Task goal: Scan the material and copy every line in which "align" appears.

Data provided:
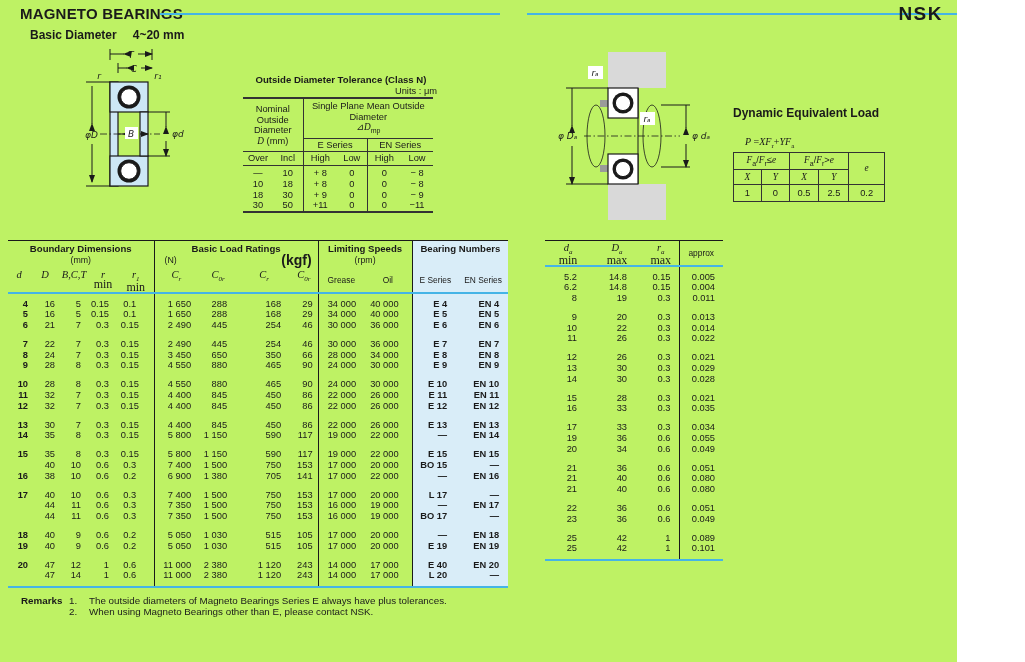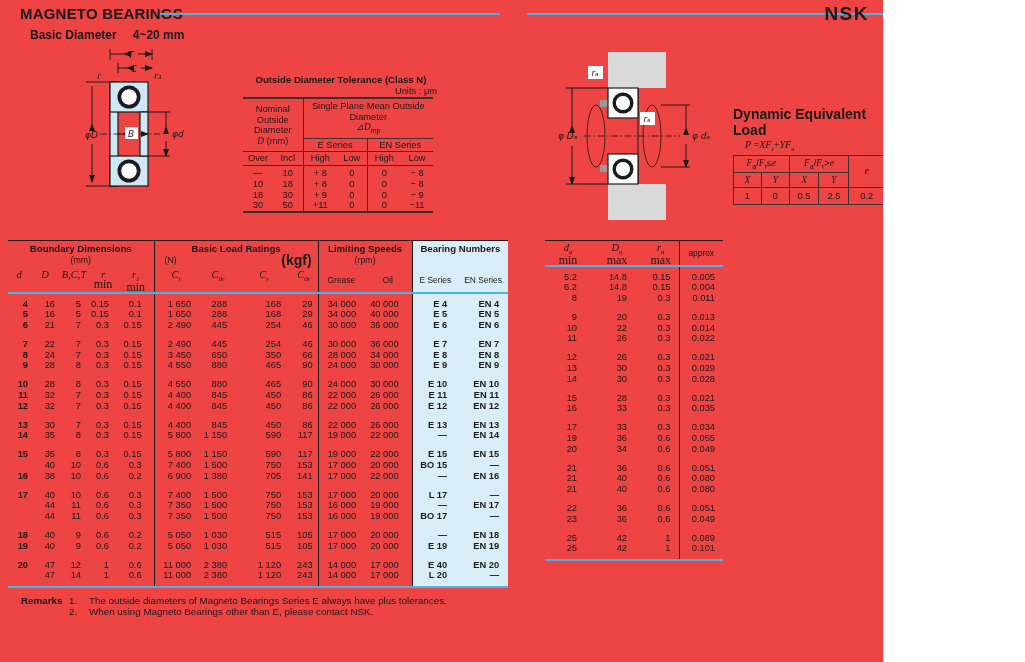--- a/index.html
+++ b/index.html
@@ -5,7 +5,7 @@
   * { margin:0; padding:0; box-sizing:border-box; }
   html,body { background:#fff; }
   .page {
-    position:relative; width:883px; height:662px; background:#ef4444;
+    position:relative; width:957px; height:662px; background:#bef264;
     font-family:"Liberation Sans", sans-serif; color:#1a1a1a; overflow:hidden;
   }
   

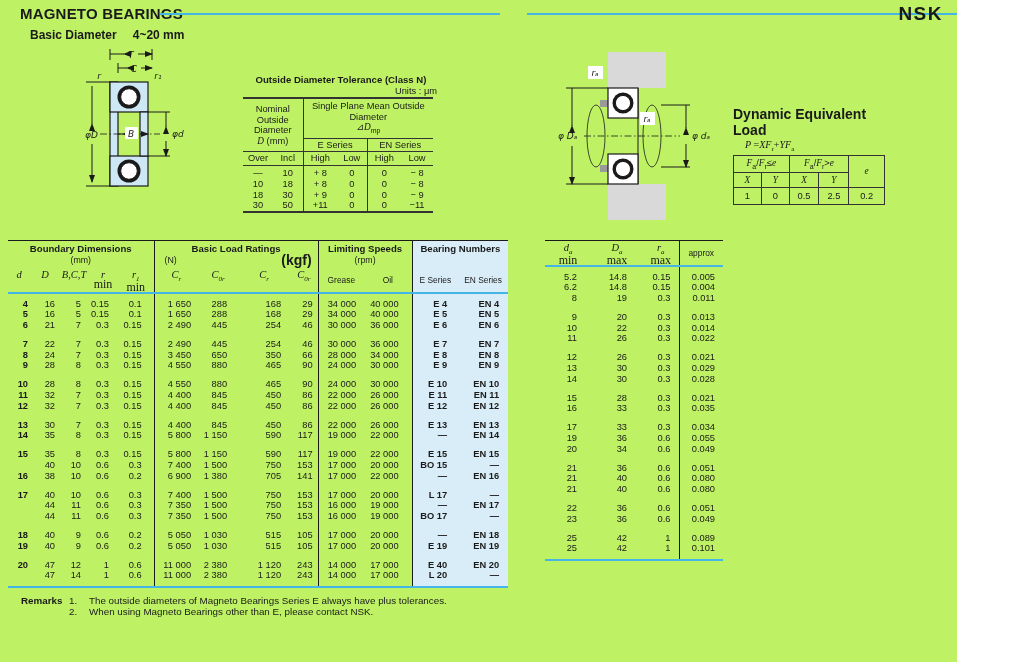--- a/index.html
+++ b/index.html
@@ -37,7 +37,7 @@
   i, sub.math { font-family:"Liberation Serif", serif; }
   sub { font-size:7px; }
   .dyn-block { position:absolute; left:733px; top:106px; width:160px; }
-  .dyn-title { font-size:14px; font-weight:bold; margin-bottom:1px; }
+  .dyn-title { font-size:12px; font-weight:bold; margin-bottom:16px; }
   .dyn-formula { font-size:10px; margin:0 0 2px 12px; font-family:"Liberation Serif", serif; }
   table.dyn { border-collapse:collapse; width:152px; font-size:9.3px; border:1.5px solid #333; }
   table.dyn th, table.dyn td { border:1px solid #333; text-align:center; font-weight:normal; padding:2px 0; }

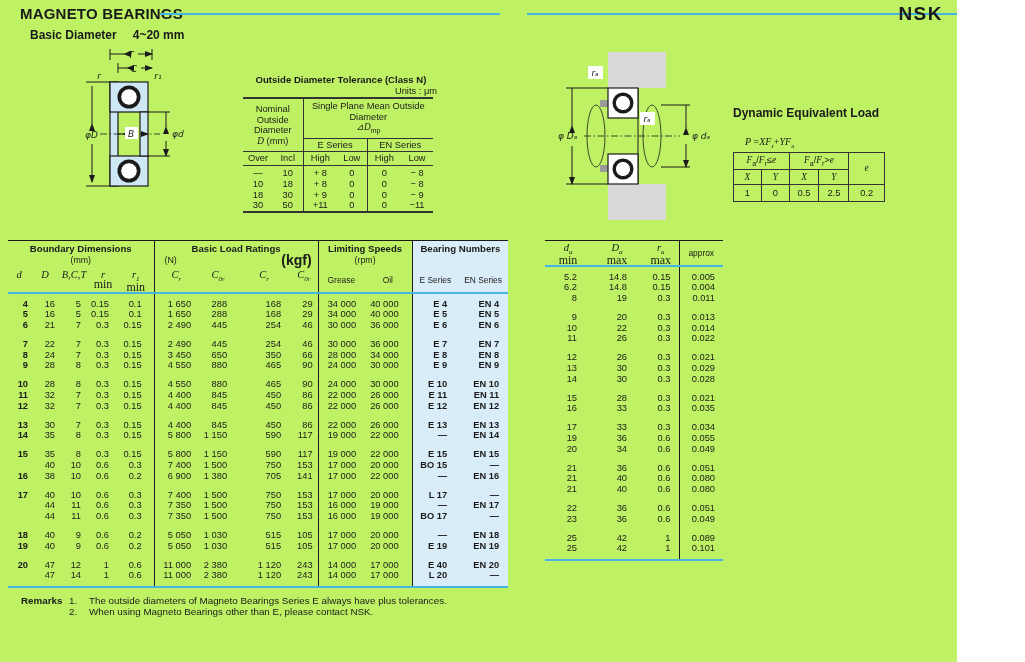--- a/index.html
+++ b/index.html
@@ -70,7 +70,7 @@
   .m1{text-align:right;padding-right:5px}
   .m2{text-align:right;padding-right:7px}
   .m3{text-align:right;padding-right:9px}
-  .m4{text-align:right;padding-right:12px}
+  .m4{text-align:center;padding-right:12px}
   .m5{text-align:right;padding-right:7px}
   .m6{text-align:right;padding-right:11px}
   .m7{text-align:right;padding-right:9px}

Exercise answer:
   table.dyn th, table.dyn td { border:1px solid #333; text-align:center; font-weight:normal; padding:2px 0; }
   .m1{text-align:right;padding-right:5px}
   .m2{text-align:right;padding-right:7px}
   .m3{text-align:right;padding-right:9px}
-  .m4{text-align:right;padding-right:12px}
+  .m4{text-align:center;padding-right:12px}
   .m5{text-align:right;padding-right:7px}
   .m6{text-align:right;padding-right:11px}
   .m7{text-align:right;padding-right:9px}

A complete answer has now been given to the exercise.